◆ About this task: Print each entry precisely; exclude the pictures.

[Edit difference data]

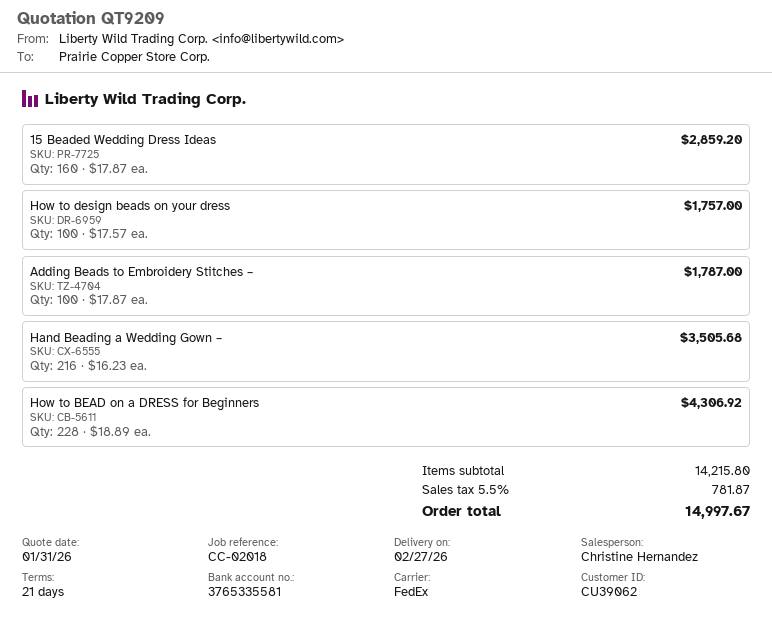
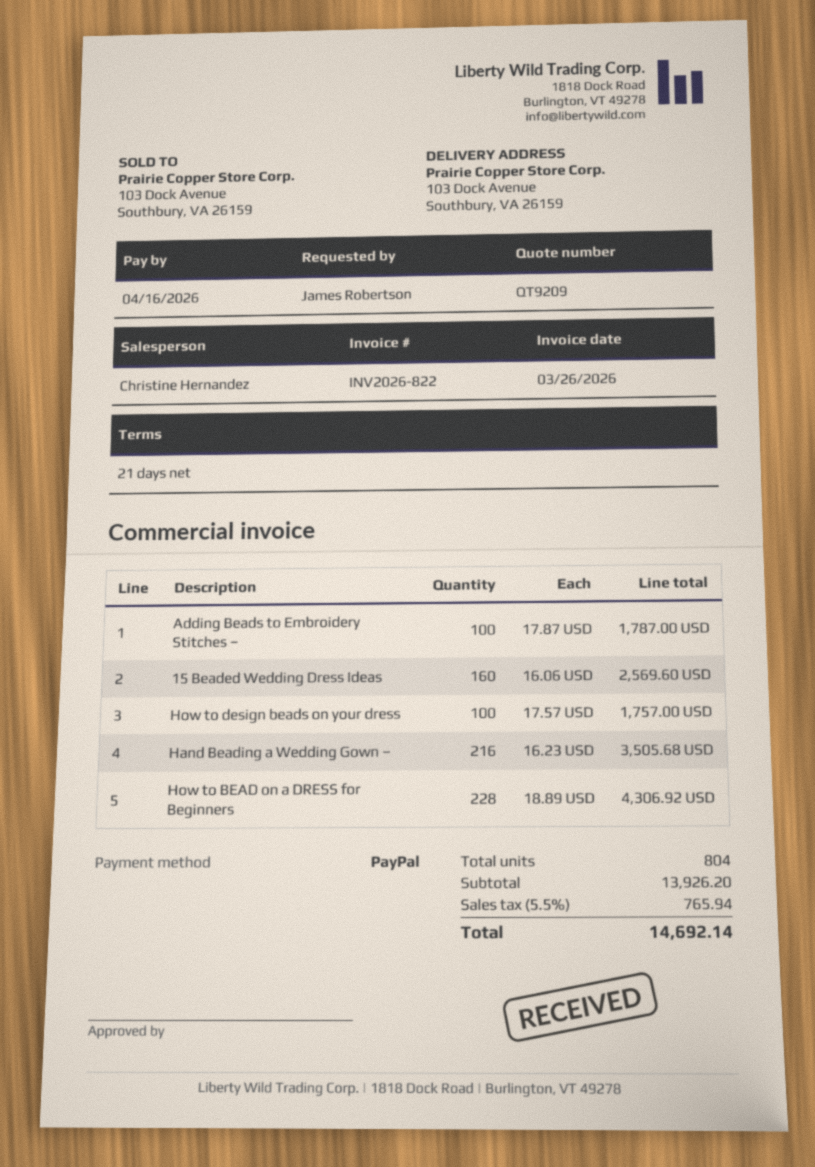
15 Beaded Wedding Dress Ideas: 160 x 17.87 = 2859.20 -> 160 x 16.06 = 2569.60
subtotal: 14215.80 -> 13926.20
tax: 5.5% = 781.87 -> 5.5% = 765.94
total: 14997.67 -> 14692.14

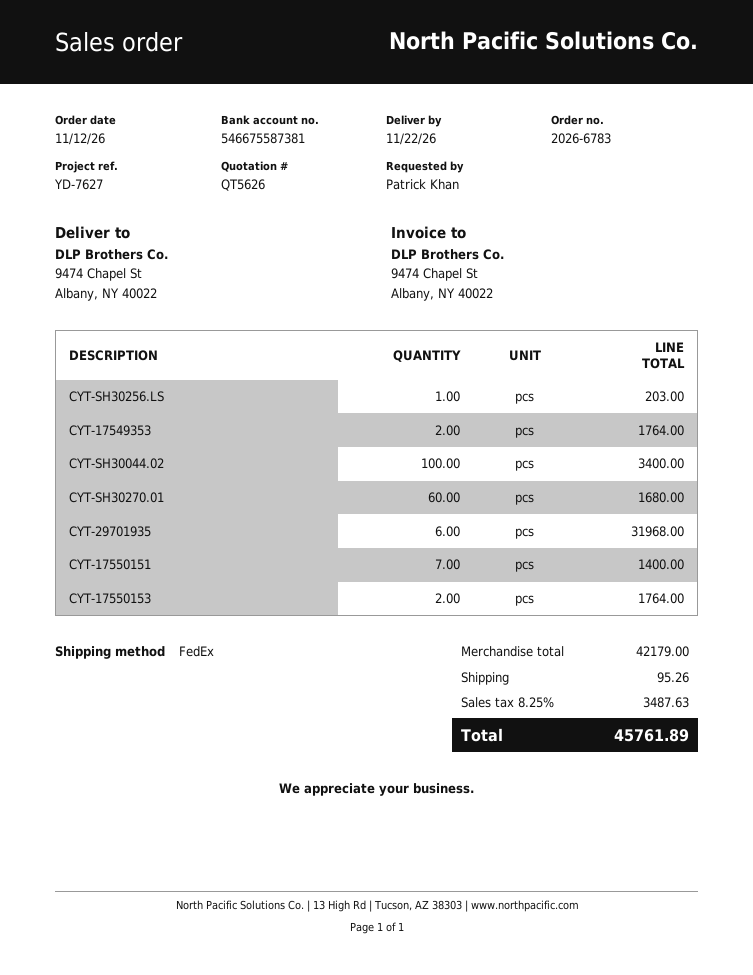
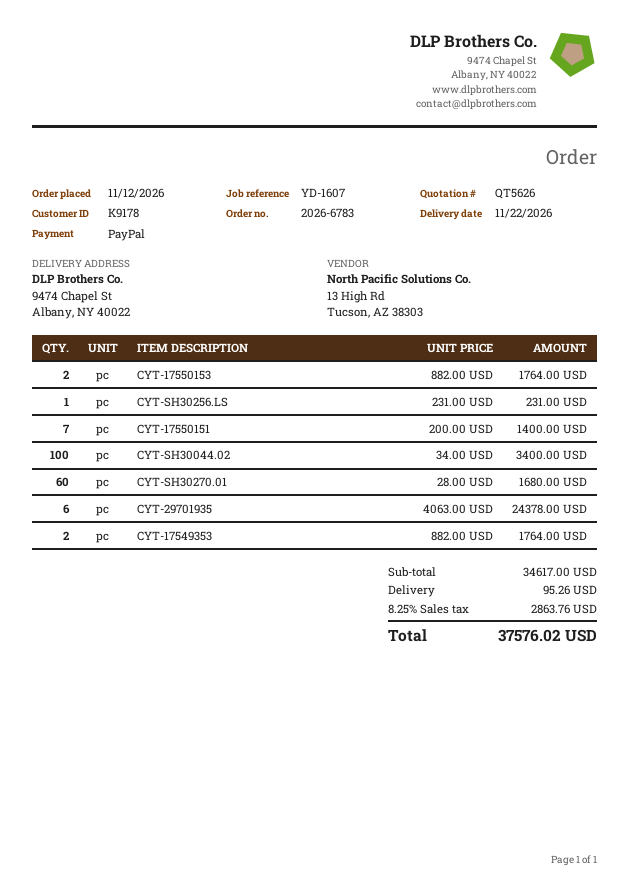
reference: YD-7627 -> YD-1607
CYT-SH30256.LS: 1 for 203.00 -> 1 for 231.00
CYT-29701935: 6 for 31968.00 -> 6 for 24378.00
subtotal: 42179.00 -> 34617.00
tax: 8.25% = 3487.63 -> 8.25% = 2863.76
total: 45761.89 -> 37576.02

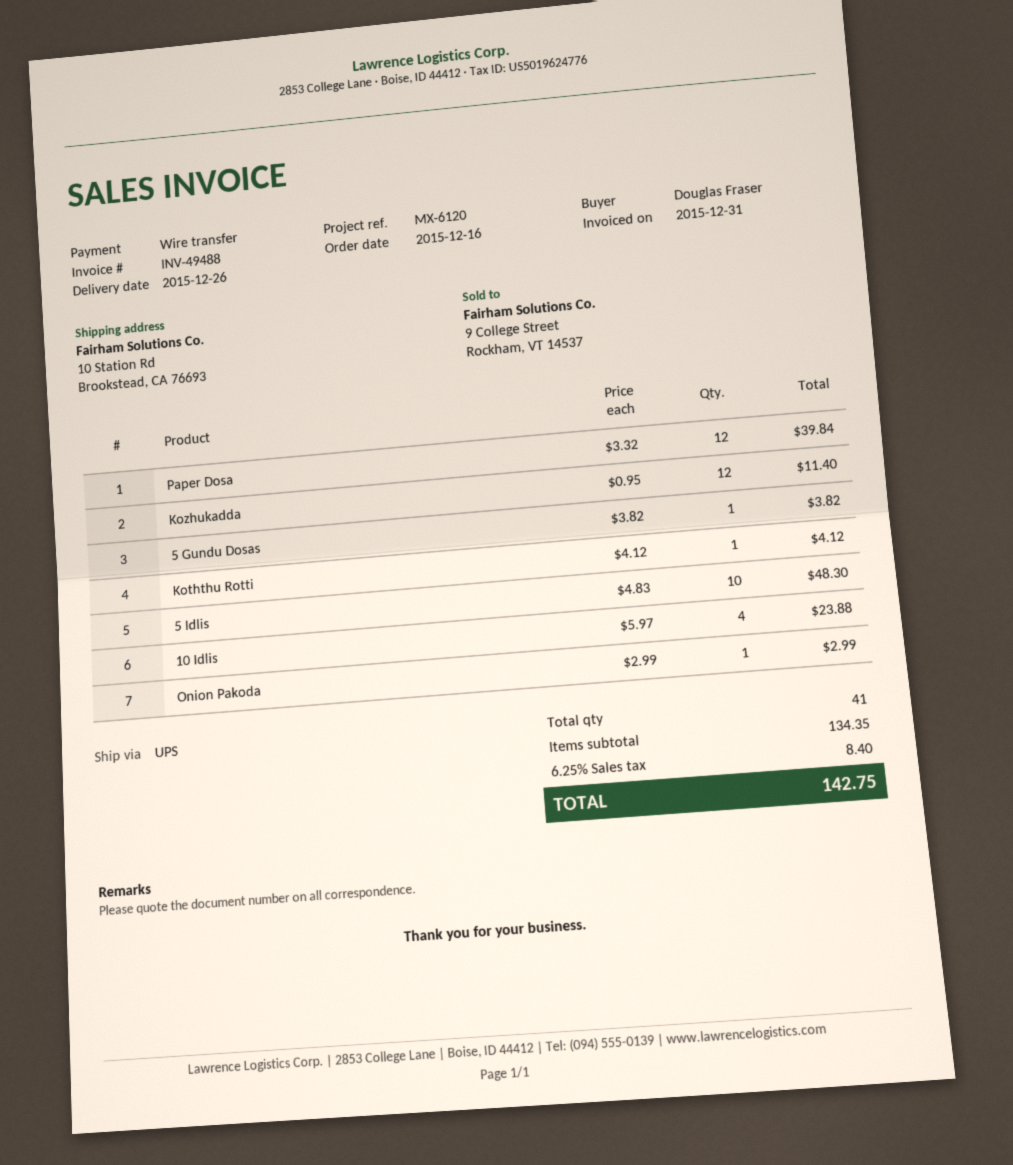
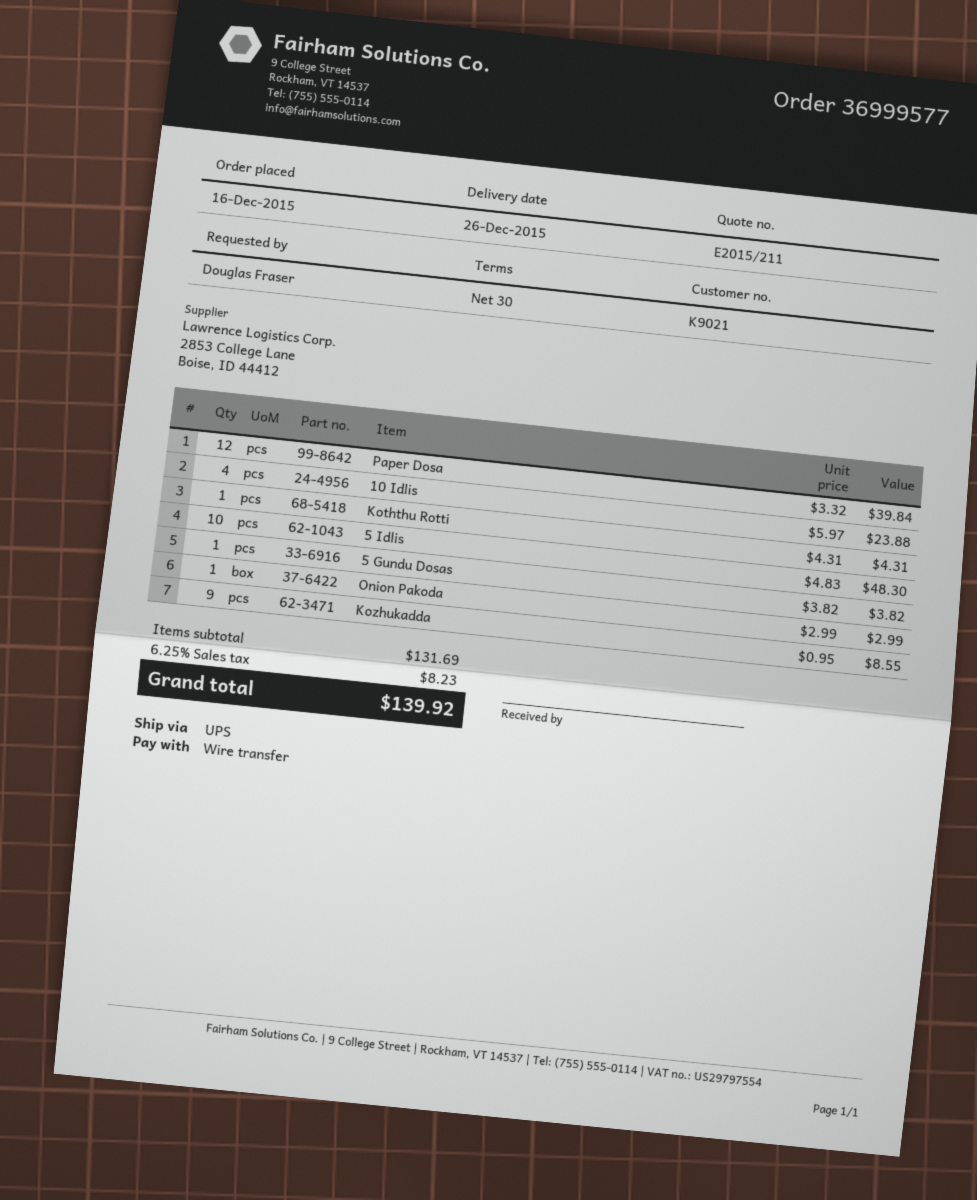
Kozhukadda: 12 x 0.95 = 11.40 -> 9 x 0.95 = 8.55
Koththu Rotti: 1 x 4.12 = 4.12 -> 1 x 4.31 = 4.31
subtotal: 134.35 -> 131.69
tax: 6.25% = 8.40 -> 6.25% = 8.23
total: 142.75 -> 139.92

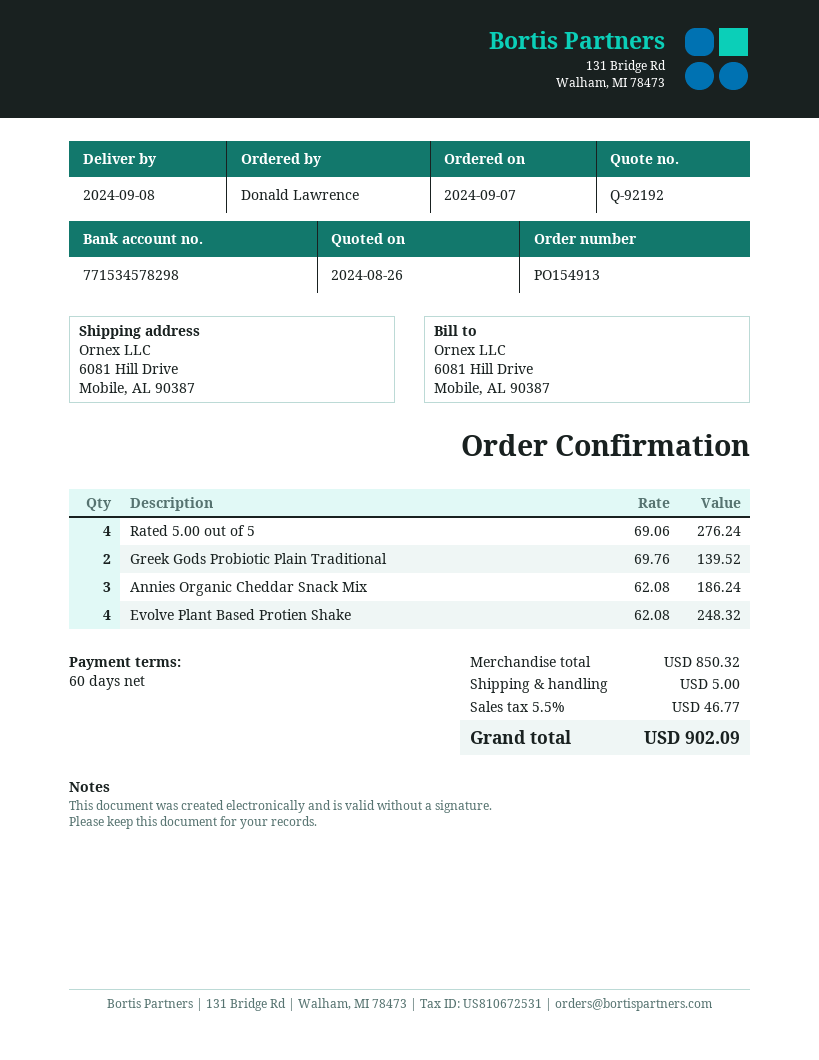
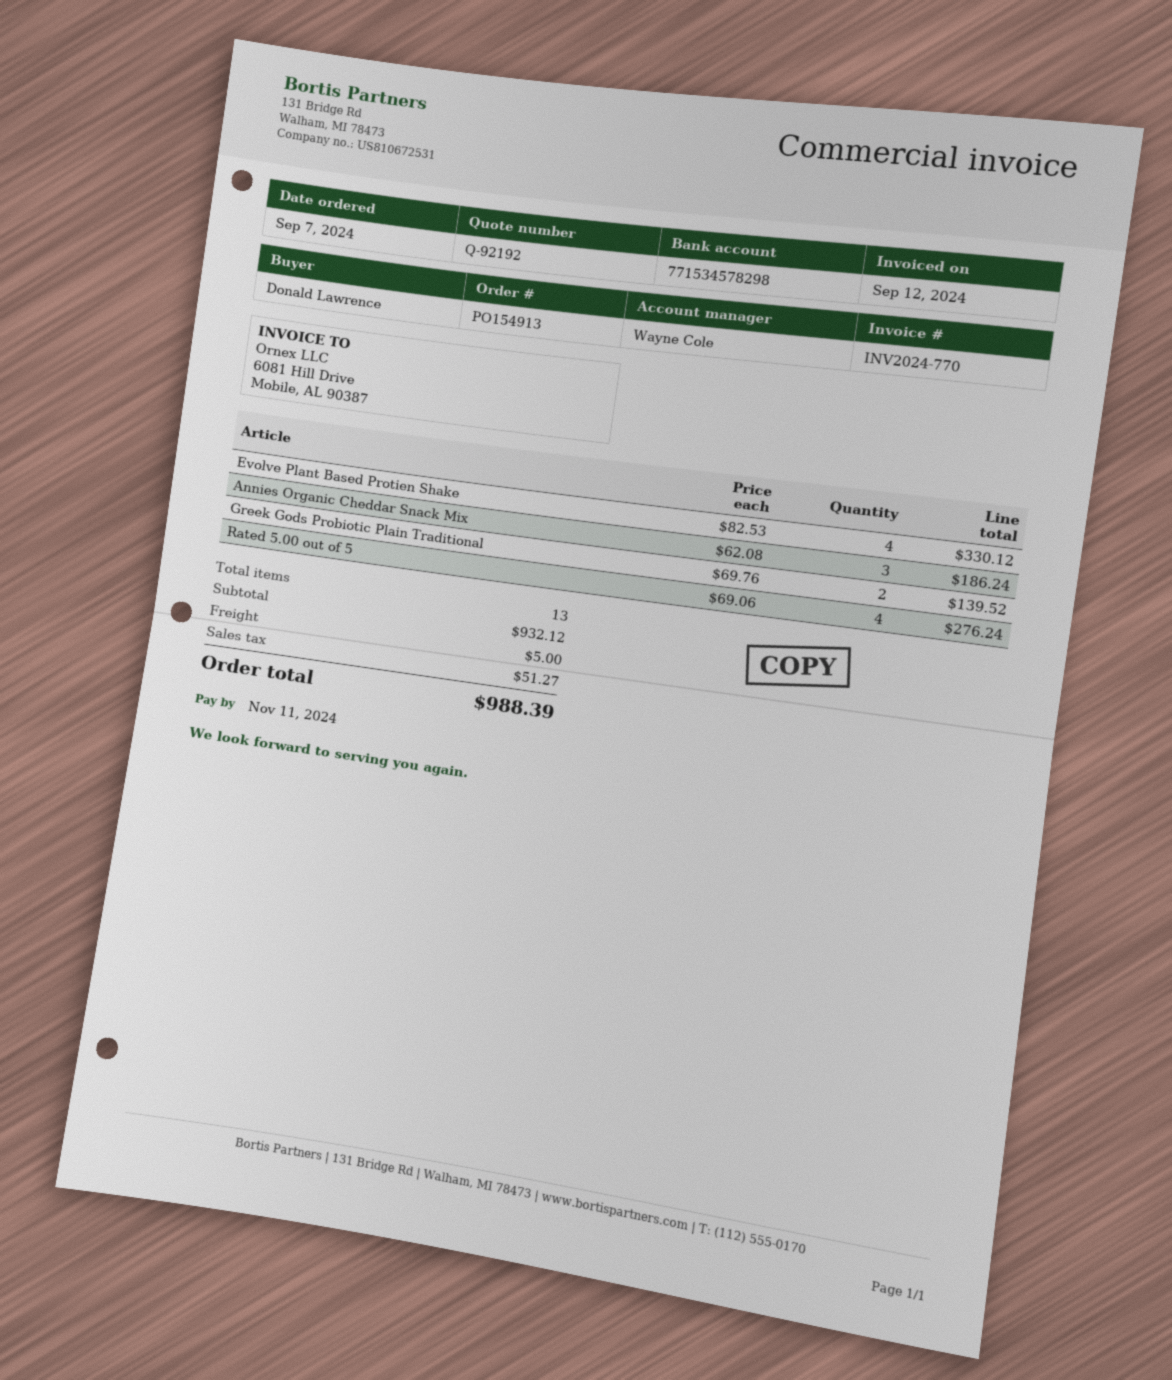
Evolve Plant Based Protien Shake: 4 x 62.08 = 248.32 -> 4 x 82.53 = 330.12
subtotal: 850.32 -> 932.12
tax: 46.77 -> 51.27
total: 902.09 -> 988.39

◆ Solution for this task:
15 Beaded Wedding Dress Ideas: 160 x 17.87 = 2859.20 -> 160 x 16.06 = 2569.60
subtotal: 14215.80 -> 13926.20
tax: 5.5% = 781.87 -> 5.5% = 765.94
total: 14997.67 -> 14692.14

reference: YD-7627 -> YD-1607
CYT-SH30256.LS: 1 for 203.00 -> 1 for 231.00
CYT-29701935: 6 for 31968.00 -> 6 for 24378.00
subtotal: 42179.00 -> 34617.00
tax: 8.25% = 3487.63 -> 8.25% = 2863.76
total: 45761.89 -> 37576.02

Kozhukadda: 12 x 0.95 = 11.40 -> 9 x 0.95 = 8.55
Koththu Rotti: 1 x 4.12 = 4.12 -> 1 x 4.31 = 4.31
subtotal: 134.35 -> 131.69
tax: 6.25% = 8.40 -> 6.25% = 8.23
total: 142.75 -> 139.92

Evolve Plant Based Protien Shake: 4 x 62.08 = 248.32 -> 4 x 82.53 = 330.12
subtotal: 850.32 -> 932.12
tax: 46.77 -> 51.27
total: 902.09 -> 988.39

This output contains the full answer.